Main

Attendance Mode: Online

This year we are exploring an innovation to present papers, to make the workshop more exciting and to foster discussion.
All authors will be asked to record a 5 min video 2 weeks before the conference. All authors will be asked to watch other papers videos before the conference and submit 1 question (maybe 2 if the paper looks novel and technically strong). We will make an effort to share papers with the video. During the conference all papers will be presented online with the 5 min video, played by us (format of video TBA). Then all papers will be discussed online as well, in a 60-90 minute session. All questions on each paper will be discussed, one by one, in about 5-8 mins. We expect the entire workshop to last 2 hours maximum, where the online discussion takes most of the time. To make the workshop interesting we will make sure videos highlight main contributions and spark discussion. On the other hand, we will encourage questions that analyze data aspects (big data, databases, statistics), the long-term impact and the underlying theory (if any) of each paper.
Logistics: everyone will be asked to connect online with a video conference tool (MS Teams). If there are authors or other people attending locally in Washington DC, in the conference room, they will be asked to connect online as well. Connection information will be (securely) shared before. We will also do a "test" with all authors 2 weeks before the conference.

Scope

AI is now the ultimate goal of almost any analytic project. On the other hand, there is a new trend building systems and novel approaches, which enable analysis on practically any kind of data: big or small, unstructured or structured, static or streaming, and so on (new generation Big Data). Data science remains the interdisciplinary approach to analyze data, going from detecting data quality problems, spending significant time on data pre-processing and ending up with some sophisticated Machine Learning model (e.g. commonly a neural network).

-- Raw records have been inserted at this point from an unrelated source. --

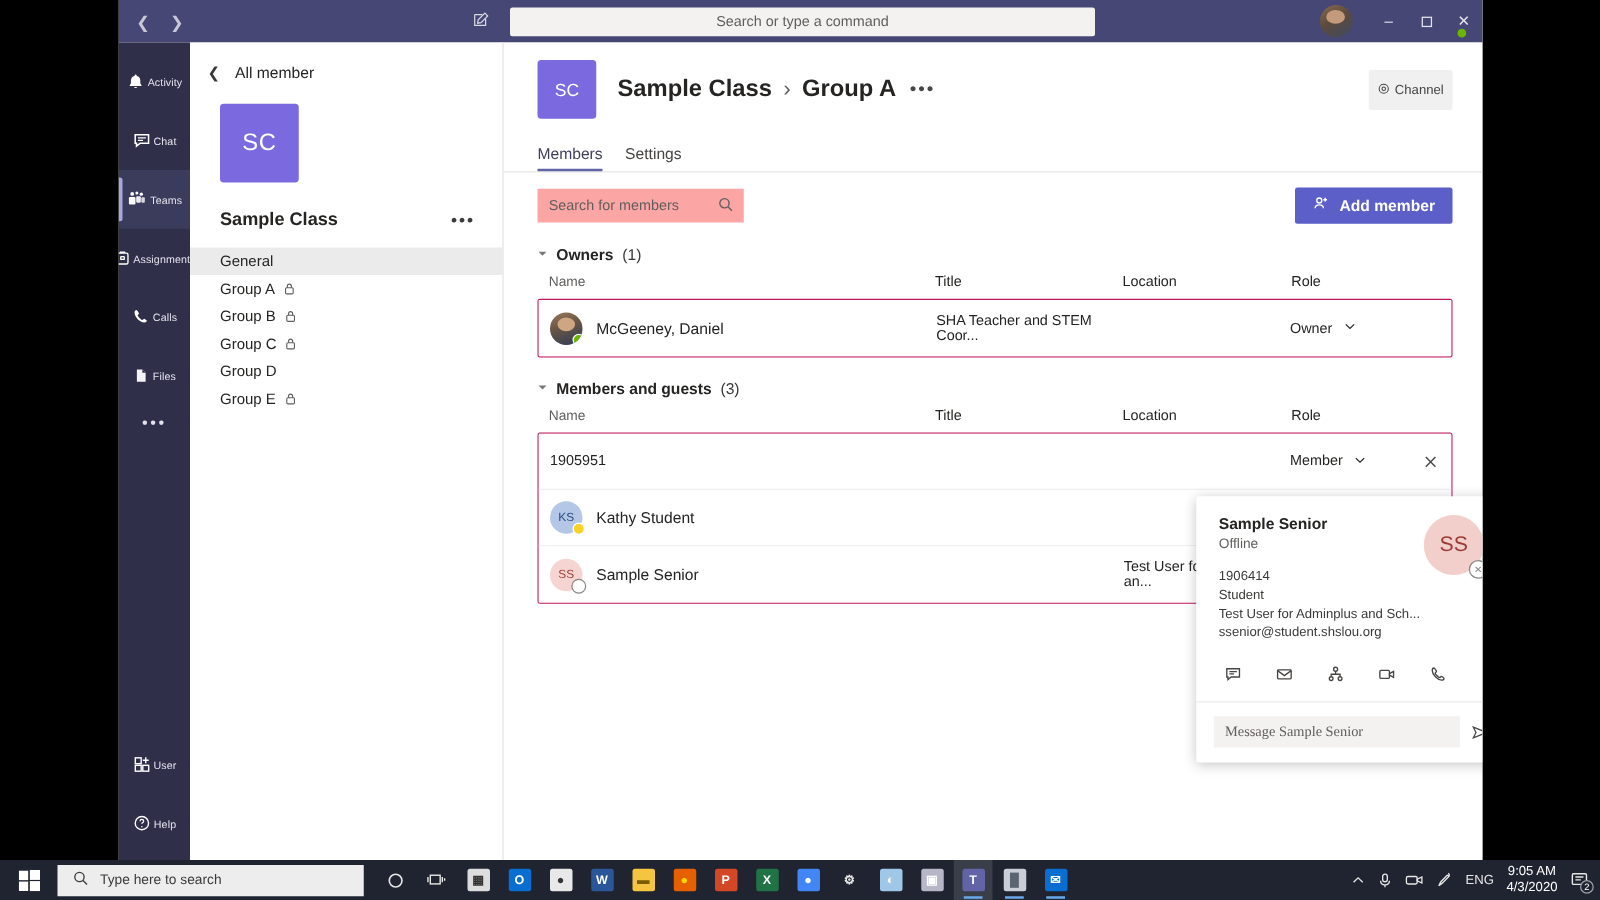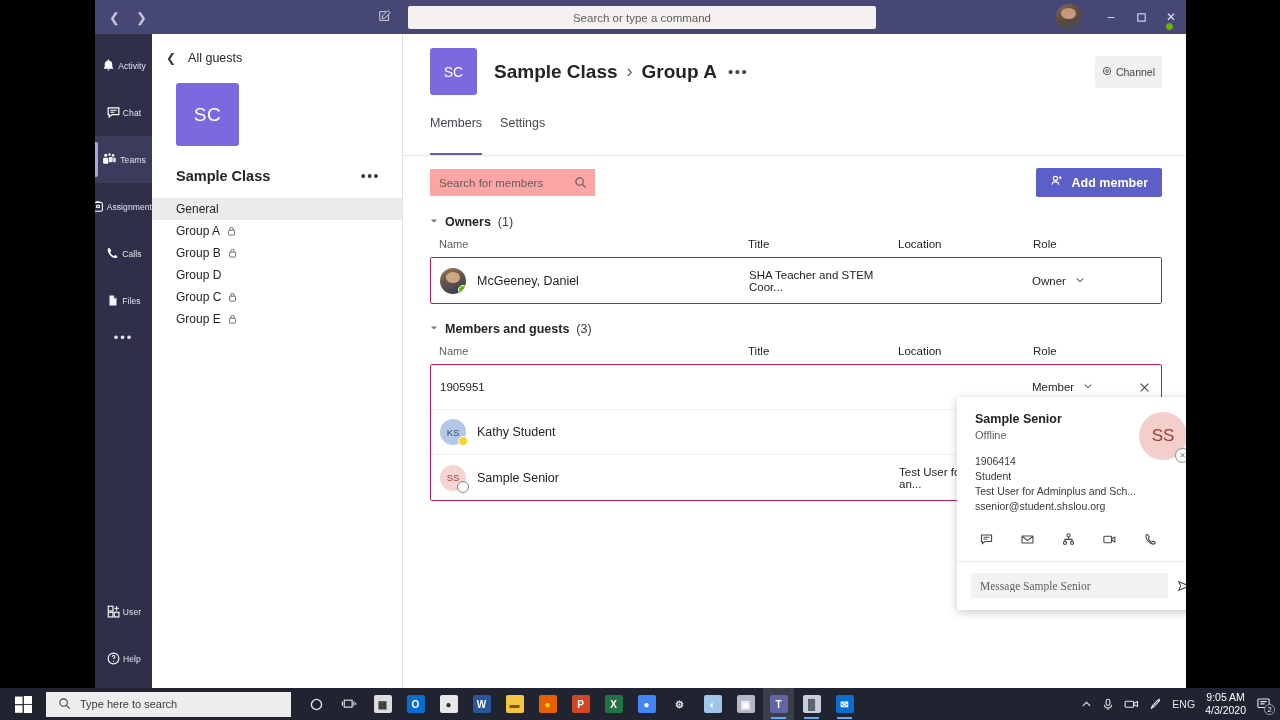--- a/index.html
+++ b/index.html
@@ -374,7 +374,7 @@
       <div class="teams-panel">
         <div class="all-teams">
           <span class="all-teams-chevron">❮</span>
-          <span class="all-teams-label">All guests</span>
+          <span class="all-teams-label">All member</span>
         </div>
         <div class="team-logo">SC</div>
         <div class="team-name-row">

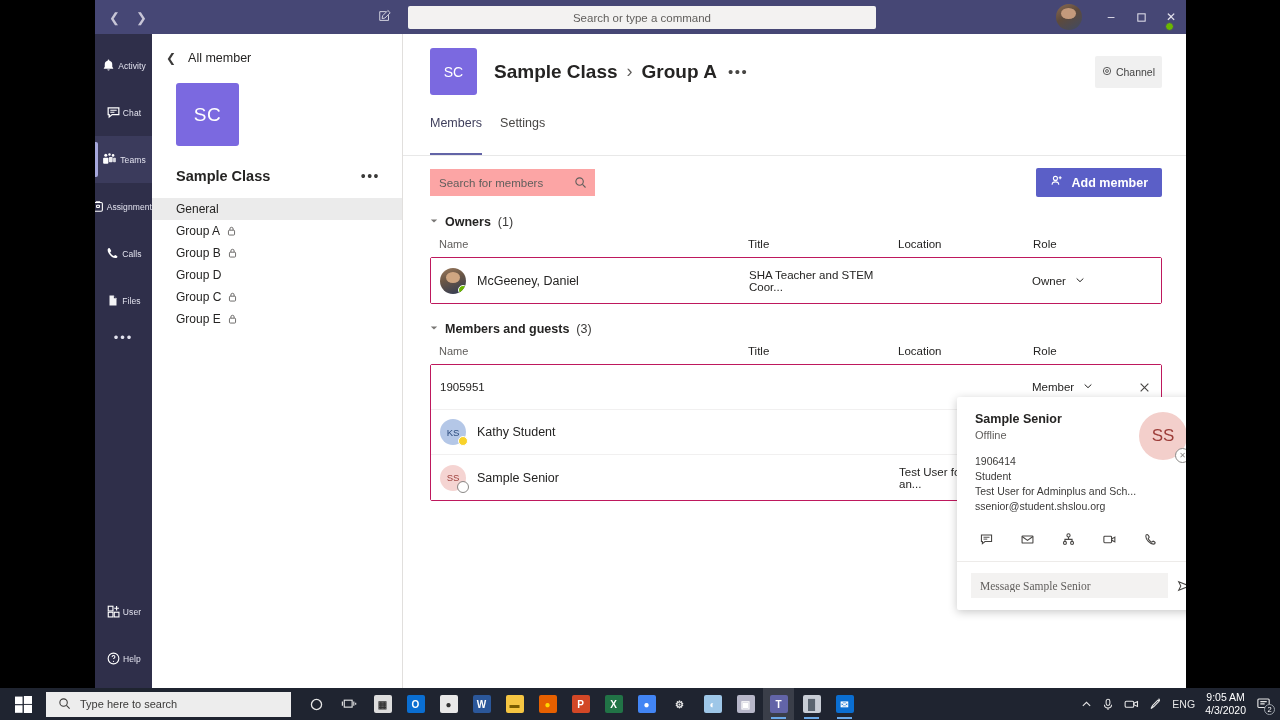--- a/index.html
+++ b/index.html
@@ -119,7 +119,7 @@
   }
 
   .tabs { display: flex; gap: 18px; padding-left: 27px; margin-top: 21px; }
-  .tab { font-size: 12.5px; color: #484644; padding-bottom: 23px; cursor: pointer; }
+  .tab { font-size: 12.5px; color: #484644; padding-bottom: 5px; cursor: pointer; }
   .tab.active { color: #3f3f5c; border-bottom: 2px solid #6264a7; }
   .tabs-rule { height: 1px; background: #e8e8e8; margin: 0 0 0 0; }
 

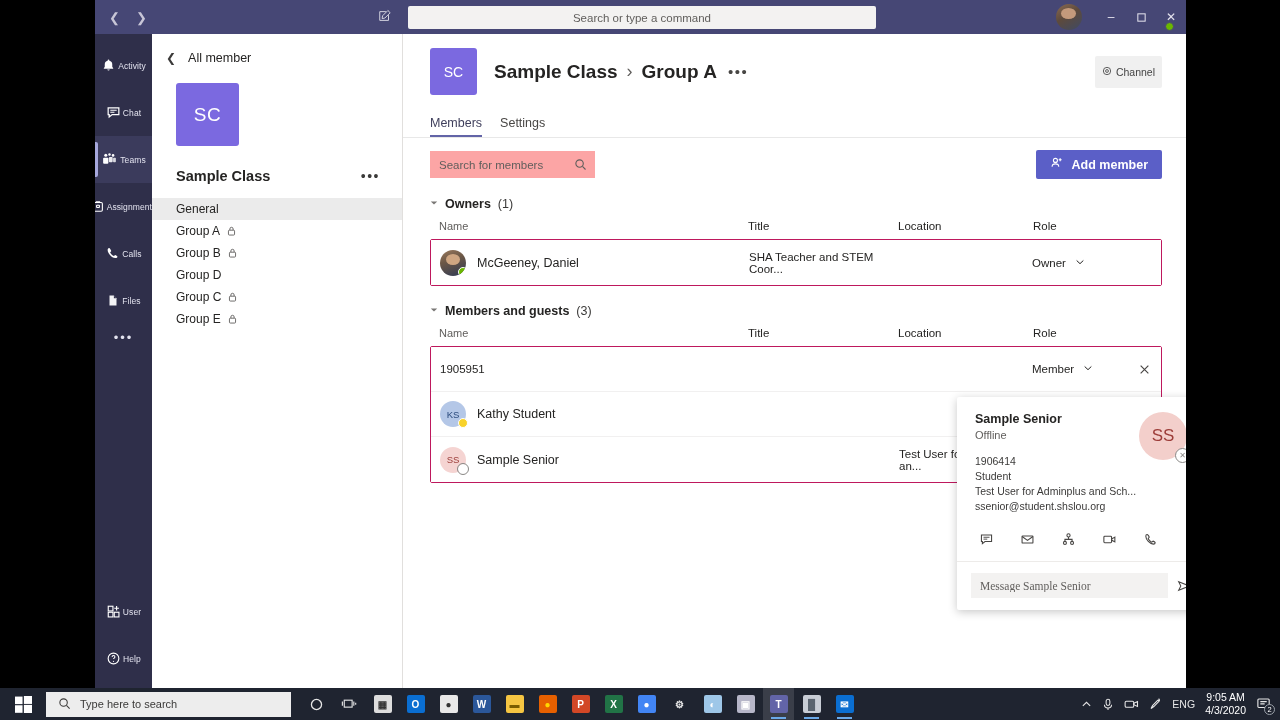--- a/index.html
+++ b/index.html
@@ -404,9 +404,6 @@
               </span>
             </div>
             <div class="channel">
-              <span>Group D</span>
-            </div>
-            <div class="channel">
               <span>Group C</span>
               <span class="lock-ico">
                 <svg width="9" height="10" viewBox="0 0 10 11" fill="none" stroke="currentColor" stroke-width="1">
@@ -414,6 +411,9 @@
                   <path d="M3.2 4.6V3.2a1.8 1.8 0 013.6 0v1.4"></path>
                 </svg>
               </span>
+            </div>
+            <div class="channel">
+              <span>Group D</span>
             </div>
             <div class="channel">
               <span>Group E</span>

In this workshop we welcome research that focuses on data processing aspects, before and after an AI model is computed. That is, we seek contributions on data pre-processing, data models, managing diverse file formats, standard data formats and so on. We also welcome how data sets are integrated, transformed to deploy the model in practice. We also welcome "analytic" ML-oriented papers, provided they elaborate on how data sets were cleaned, preprocessed, integrated and transformed including efficiency and programming issues. Any AI-oriented paper should have some content explaining data manipulation, not just equations and accuracy experiments.

Topics

Data integration from diverse sources
Managing non-database data like language and iamges
Creating input vectors or matrices for an ML model
Detecting and solving data quality issues to improve model quality
Interoperability of diverse data pre-processing programs, working with different file formats
Spliting processing between languages and Big Data systems (e.g. R or Python runtime alone and PySpark in a cluster)
Extending data science languages with new operators and functions (e.g. like numpy or pytorch)
Accelerating AI algorithms (statistical summarization, stochastic gradient descent)
Enabling query functionality in data science languages (e.g. optimizing Pandas code)
Cross-language optimization (e.g. optimizing R bottlenecks with C/C++ code)
Splitting processing between data science languages and database languages (e.g. Python and SQL)
Parallel data processing architectures (e.g. combining parallel DBMSs, HDFS and other distributed architectures)
Exploiting new-generation file systems beyond HDFS (HPC file systems)
Flexible, fast, well-defined interfaces to exchange big data (e.g. CSV, JSON files).
Benchmarks, understanding tradeoffs between time performance and ease of use (i.e. the fastest is not necessarily the best alternative)
Case studies, presenting technical details of a library or program that can be used by data analysts across several specialties (i.e. how it was programmed and deployed)